Desde Ferreres son claros en su diagnóstico: “Al promediar el año, la inversión sigue marchando a niveles muy bajos, y no se ven señales claras que inviten a pensar en una recuperación”. El Régimen de Incentivo a las Grandes Inversiones, el famoso RIGI, aparece en el horizonte como posible factor de cambio, pero el propio informe advierte que “los plazos y cronogramas de estas inversiones son flexibles, sujetos a cierta discrecionalidad”. Dicho de otro modo: el RIGI existe en los papeles, pero todavía no mueve el amperímetro de la economía real.
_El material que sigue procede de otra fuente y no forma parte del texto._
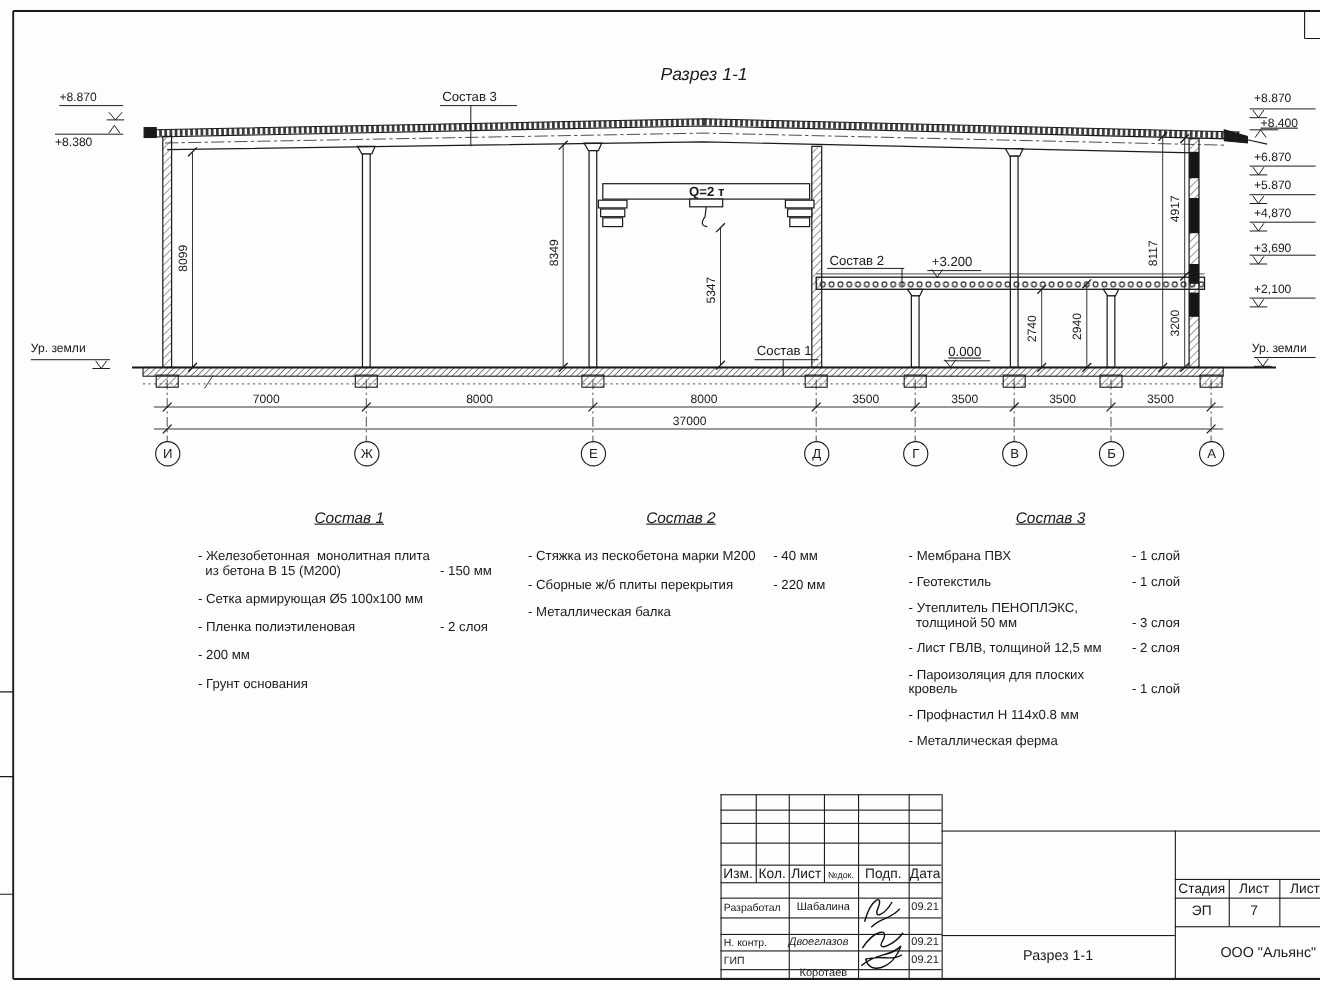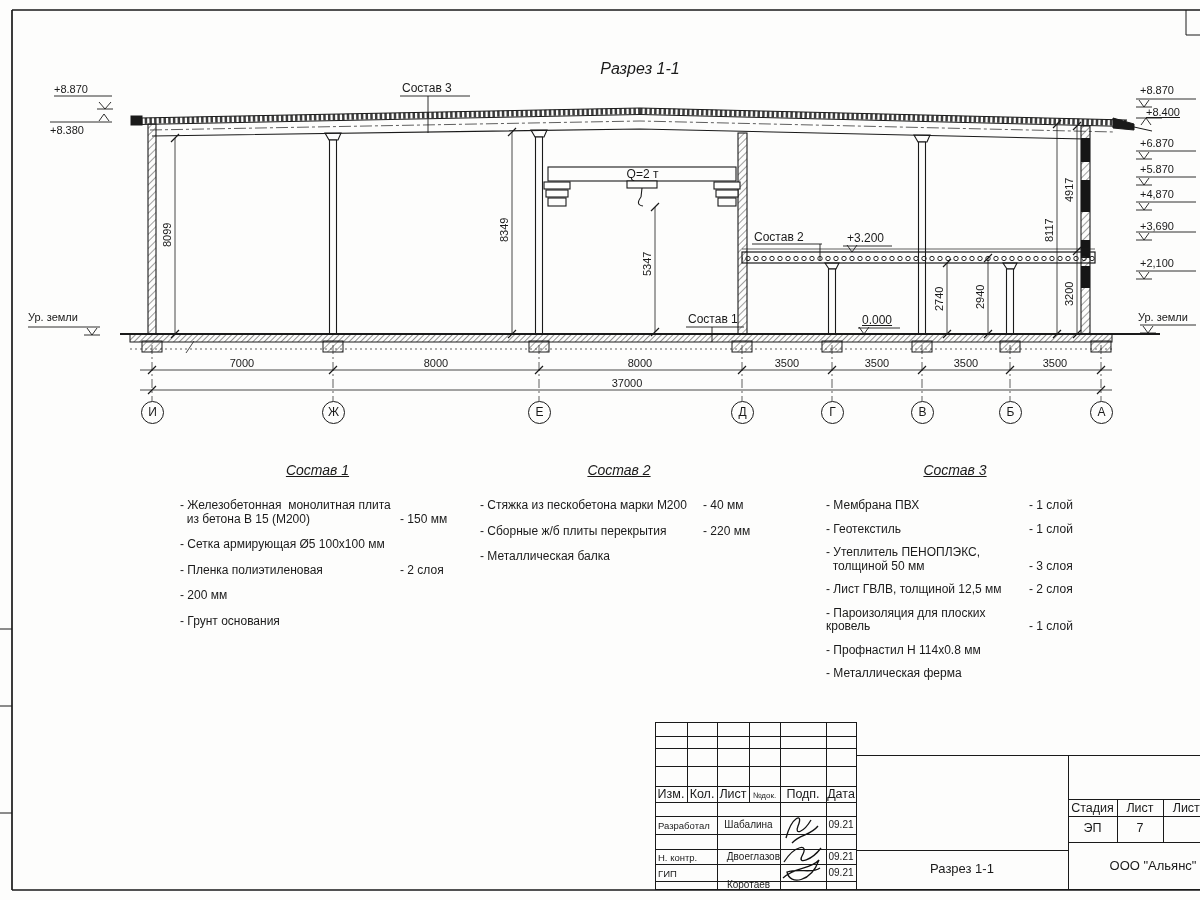"Q=2 т" .crane-lbl { font-weight: none -> bold }
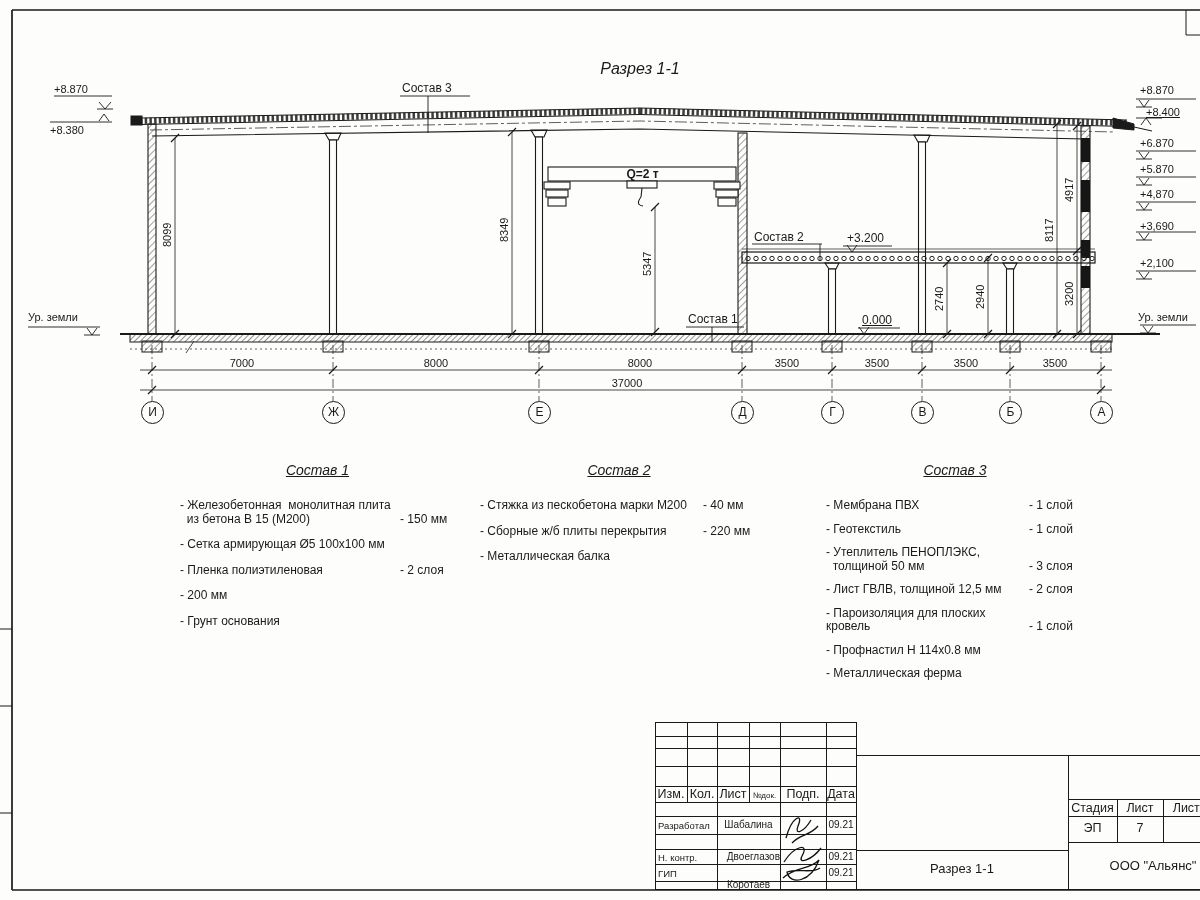"Двоеглазов" div.sr { font-style: none -> italic; text-align: right -> left }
El cuadro industrial es grave. Según la consultora I+D, siete de las doce principales cadenas industriales operan entre 30% y 40% por debajo de sus máximos de la última década, con una capacidad ociosa promedio de casi 40%. Desde diciembre de 2023 hasta abril de 2026 cerraron 3.759 empresas industriales. Solo en los primeros cuatro meses de este año, el número fue de 1.070 cierres. La proyección de I+D para lo que resta de 2026 es de 2.000 empresas más que van a bajar la persiana, lo que llevaría el total del año a más de 3.000.
En ese contexto de retracción, hay un dato que desentona: el leasing marcó un nuevo récord tras diez trimestres consecutivos de crecimiento. El saldo de cartera llegó a US$ 802 millones a fines de junio, el nivel más alto desde finales de 2018, con una expansión de 15,9% en lo que va del año. Los contratos firmados en el segundo trimestre sumaron $ 235.000 millones, un salto interanual de 12,5% ajustado por inflación. El impulso lo lideró la demanda de financiamiento para equipos de transporte y logística, que concentró el 79,5% de las operaciones. Ramiro Baré, presidente de Leasing Argentina, destacó que la herramienta “transforma financiamiento en inversión de bienes de capital”. El contraste es elocuente: mientras la inversión agregada retrocede, el leasing encuentra su propio carril y avanza.